About this task: Would you filter these records and copy every line that has the word "font"?

___ Data to use

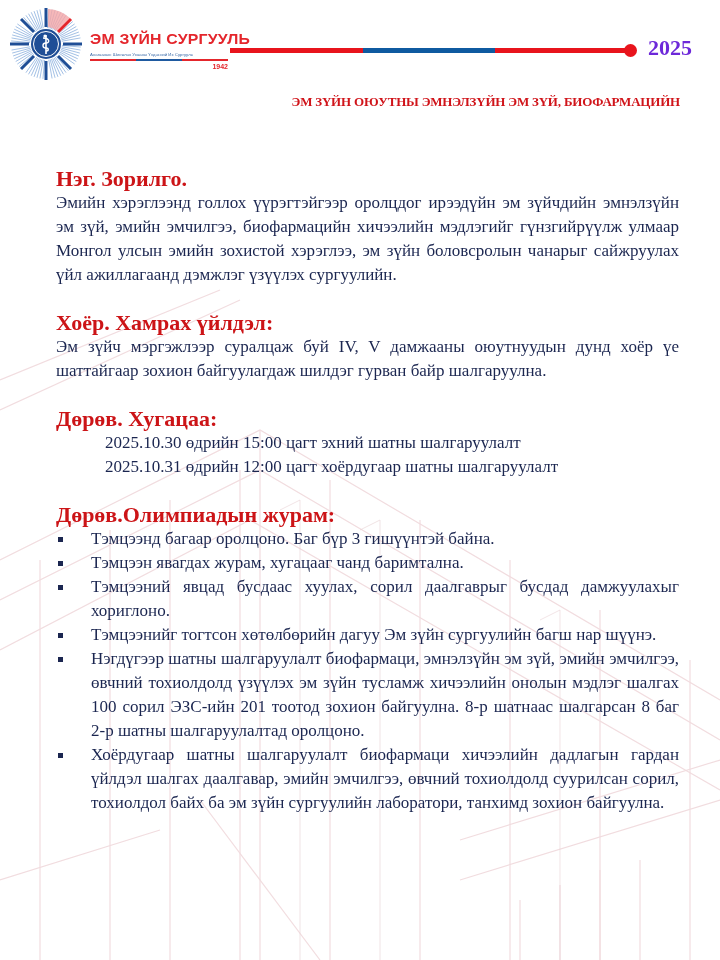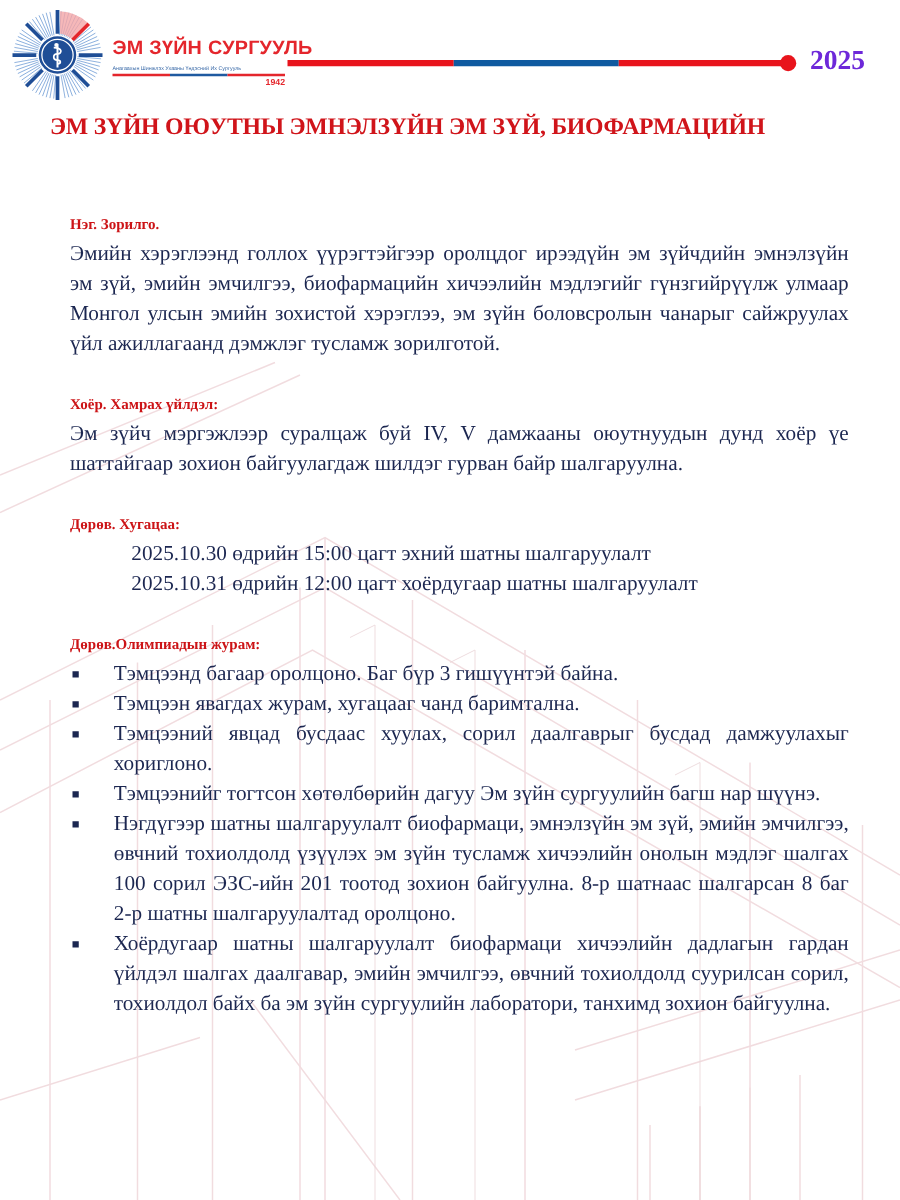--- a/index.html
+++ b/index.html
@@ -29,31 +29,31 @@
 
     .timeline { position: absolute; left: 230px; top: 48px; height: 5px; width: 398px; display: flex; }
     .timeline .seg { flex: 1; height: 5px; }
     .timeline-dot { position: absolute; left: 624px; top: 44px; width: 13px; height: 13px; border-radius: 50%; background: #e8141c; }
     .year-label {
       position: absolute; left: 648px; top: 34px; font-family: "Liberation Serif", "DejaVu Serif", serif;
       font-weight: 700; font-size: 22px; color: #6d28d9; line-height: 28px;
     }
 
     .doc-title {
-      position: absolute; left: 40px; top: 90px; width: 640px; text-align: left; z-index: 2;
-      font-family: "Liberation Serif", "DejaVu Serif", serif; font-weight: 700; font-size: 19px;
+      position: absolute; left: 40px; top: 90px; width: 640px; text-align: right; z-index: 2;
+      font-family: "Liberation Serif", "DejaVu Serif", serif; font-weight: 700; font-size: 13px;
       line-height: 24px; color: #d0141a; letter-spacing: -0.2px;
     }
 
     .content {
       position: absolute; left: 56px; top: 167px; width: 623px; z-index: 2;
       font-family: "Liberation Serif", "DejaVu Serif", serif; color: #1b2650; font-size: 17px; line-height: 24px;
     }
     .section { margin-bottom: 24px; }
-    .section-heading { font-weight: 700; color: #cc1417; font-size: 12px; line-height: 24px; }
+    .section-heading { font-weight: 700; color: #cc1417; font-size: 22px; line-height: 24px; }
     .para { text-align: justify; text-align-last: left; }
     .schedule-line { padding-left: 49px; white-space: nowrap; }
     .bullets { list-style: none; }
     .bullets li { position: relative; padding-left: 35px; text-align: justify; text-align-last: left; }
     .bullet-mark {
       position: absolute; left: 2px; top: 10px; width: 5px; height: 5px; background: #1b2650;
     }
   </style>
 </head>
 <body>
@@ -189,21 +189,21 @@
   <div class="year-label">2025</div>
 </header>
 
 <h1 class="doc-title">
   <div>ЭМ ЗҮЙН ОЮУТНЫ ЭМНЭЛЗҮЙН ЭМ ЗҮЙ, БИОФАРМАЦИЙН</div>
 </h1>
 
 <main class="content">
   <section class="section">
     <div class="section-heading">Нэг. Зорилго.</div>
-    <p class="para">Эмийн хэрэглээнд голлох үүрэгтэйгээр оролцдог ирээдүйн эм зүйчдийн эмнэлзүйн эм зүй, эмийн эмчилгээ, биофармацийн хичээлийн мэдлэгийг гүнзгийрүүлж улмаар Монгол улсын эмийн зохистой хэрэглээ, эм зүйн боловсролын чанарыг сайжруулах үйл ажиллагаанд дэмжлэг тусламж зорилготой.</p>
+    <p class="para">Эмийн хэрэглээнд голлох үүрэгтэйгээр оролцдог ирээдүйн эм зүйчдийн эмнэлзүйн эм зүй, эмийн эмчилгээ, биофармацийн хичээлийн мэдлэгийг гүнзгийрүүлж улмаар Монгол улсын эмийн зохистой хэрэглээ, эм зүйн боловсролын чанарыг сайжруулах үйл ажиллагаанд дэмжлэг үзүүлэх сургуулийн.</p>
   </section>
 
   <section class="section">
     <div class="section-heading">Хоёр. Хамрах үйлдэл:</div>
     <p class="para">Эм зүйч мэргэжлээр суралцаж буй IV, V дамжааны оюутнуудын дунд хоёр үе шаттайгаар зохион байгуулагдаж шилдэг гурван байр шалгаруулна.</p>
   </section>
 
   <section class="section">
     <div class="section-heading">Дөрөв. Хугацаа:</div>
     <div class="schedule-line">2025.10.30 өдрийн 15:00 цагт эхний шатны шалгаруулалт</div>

______

Response:
       position: absolute; left: 648px; top: 34px; font-family: "Liberation Serif", "DejaVu Serif", serif;
       font-weight: 700; font-size: 22px; color: #6d28d9; line-height: 28px;
-      font-family: "Liberation Serif", "DejaVu Serif", serif; font-weight: 700; font-size: 19px;
+      font-family: "Liberation Serif", "DejaVu Serif", serif; font-weight: 700; font-size: 13px;
       font-family: "Liberation Serif", "DejaVu Serif", serif; color: #1b2650; font-size: 17px; line-height: 24px;
-    .section-heading { font-weight: 700; color: #cc1417; font-size: 12px; line-height: 24px; }
+    .section-heading { font-weight: 700; color: #cc1417; font-size: 22px; line-height: 24px; }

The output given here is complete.